After saving, selecting “arrange windows” from the Script menu will make it loop through each listed application (if running, switching spaces if necessary) and arrange the windows for each, tiling them horizontally if an app has more than one window open, then hiding it if the application was originally hidden. When done, it returns to the application you originally had in front.

Nerdy Details

  • You probably don’t need this script if you have “Displays have separate Spaces” enabled in System Preferences > Mission Control, which allows windows to remember their positions on external displays. This is for the rest of us who prefer a single menu bar and the ⌃ ← and ⌃ → keyboard shortcuts to switch between Spaces.

  • Getting the resolutions of all connected displays is done by scraping the output of the system_profiler SPDisplaysDataType shell command. One problem here is that for a built-in Retina display, the command returns its full hardware resolution, rather than the scaled-down display resolution. (For example, a 15” Retina display will always show “2880 x 1800”, whether the display is set to 1440 x 900 [Default] or 1920 x 1200 [More Space], or any other scaled resolution.) Conversely, if a HiDPI external display is connected, the command will show its current display resolution. (Update 2022-11: As of macOS 10.13, the command shows for external HiDPI displays both the full hardware resolution beside “Resolution:” and the scaled display resolution beside “UI Looks like:”. The script has been updated to fetch the latter value if present.) Until someone figures out how to pull the current display resolution for Retina displays, the script isn’t able to calculate window positions for the built-in display.

  • Your application windows will remember their positions on the display with the menu bar, so if your menu bar is set to occupy the external display when connected, this won’t be as big of a problem; only the applications you prefer on the smaller built-in display will need to be manually moved back. The script can do this for you, but until a workaround for the issue above is found, it’ll place them all near the top left of the built-in display.
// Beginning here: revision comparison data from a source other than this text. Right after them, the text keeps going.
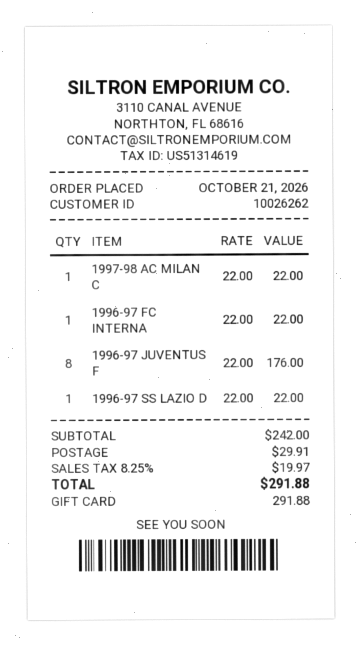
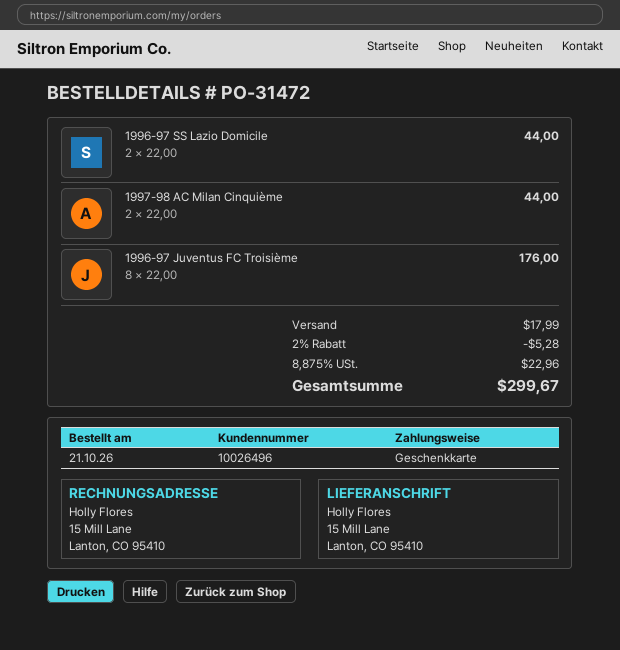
customer number: 10026262 -> 10026496
1997-98 AC MILAN C: 1 x 22.00 = 22.00 -> 2 x 22.00 = 44.00
1996-97 FC INTERNA: 1 x 22.00 = 22.00 -> none
1996-97 SS LAZIO D: 1 x 22.00 = 22.00 -> 2 x 22.00 = 44.00
discount: none -> 2% = 5.28
shipping: 29.91 -> 17.99
tax: 8.25% = 19.97 -> 8.875% = 22.96
total: 291.88 -> 299.67

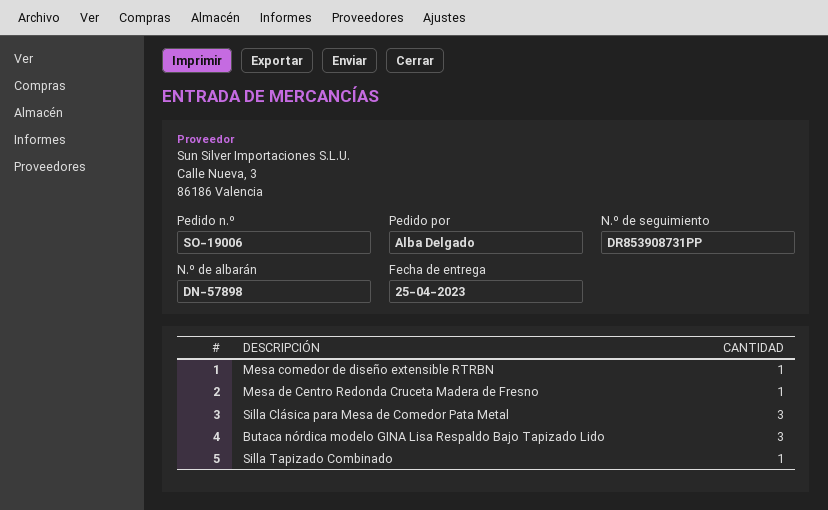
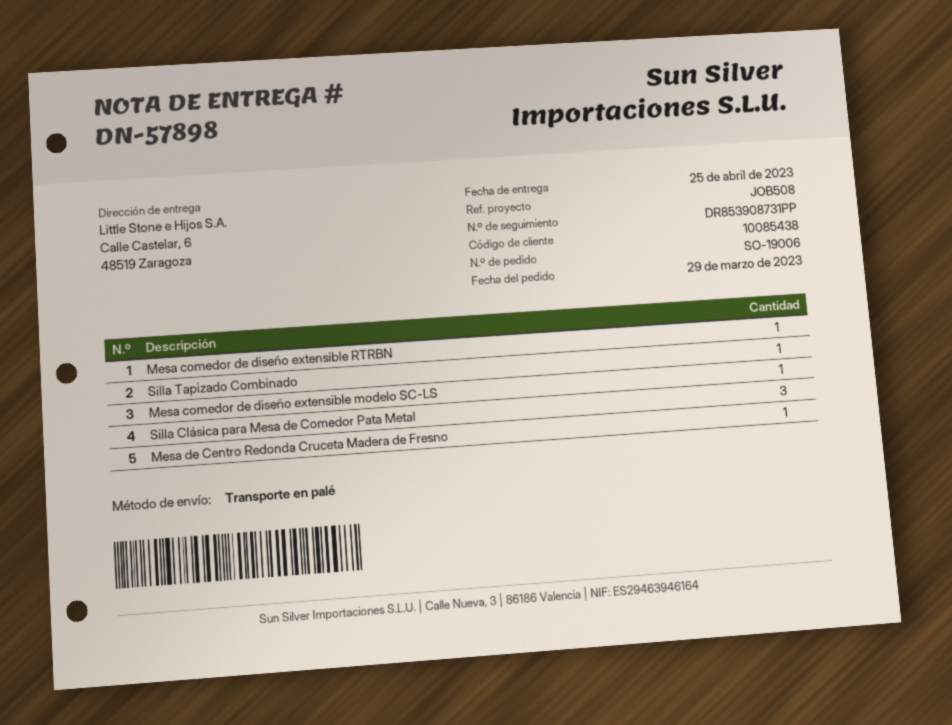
Butaca nórdica modelo GINA Lisa Respaldo Bajo Tapizado Lido: 3 -> none
Mesa comedor de diseño extensible modelo SC-LS: none -> 1

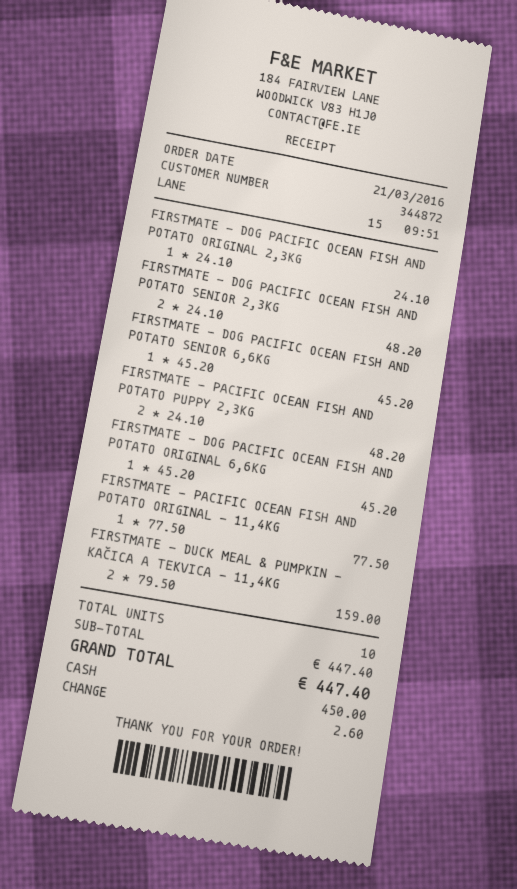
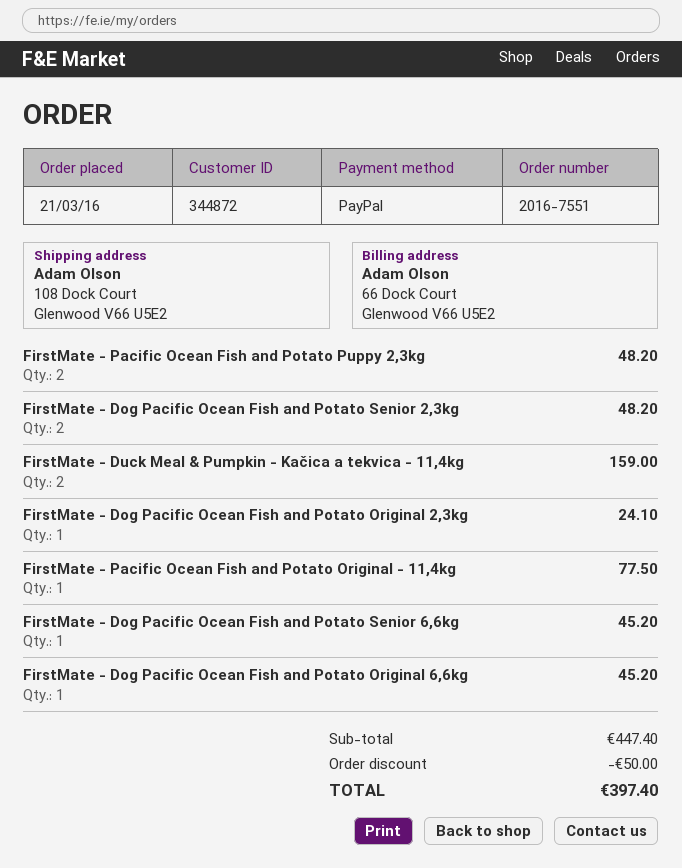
payment method: cash -> PayPal
discount: none -> 50.00
total: 447.40 -> 397.40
  • The script isn’t very precise about where it places windows. I coded it with the assumption that an application’s windows would take up a quarter of the external display, so when told to move a window to the bottom right, the script will move it halfway across and halfway down; similarly, middle center is located a quarter across and a third down. It also doesn’t resize windows. (For now.)

  • Setting a window’s position is done using the coordinates fetched by the code bounds of window of desktop, which returns a list of four values. These represent the top left coordinate and the width and height of a square encompassing all connected displays, where the origin is the top left of the display containing the menu bar, as set in System Preferences > Displays. Checking if either of the first two values are negative indicates where the secondary display is relative to the primary, allowing the script to convert display-relative coordinates to desktop-relative coordinates accordingly.

  • Performing the window moves is most reliably done by first bringing each application to the front, then having System Events count its windows and set their positions. System Events can only count an application’s windows that are in the current Space, unless the application is hidden. (Asking the application directly returns an accurate count, but works only for AppleScript-aware applications.)

  • The script would sometimes behave strangely when told to activate a non-AppleScript-aware application, e.g. tell application "GitHub Desktop" to activate would be sent to “GitHub Desktop Helper”. This was avoided by activating applications using the line set frontmost of process anApp to true via System Events.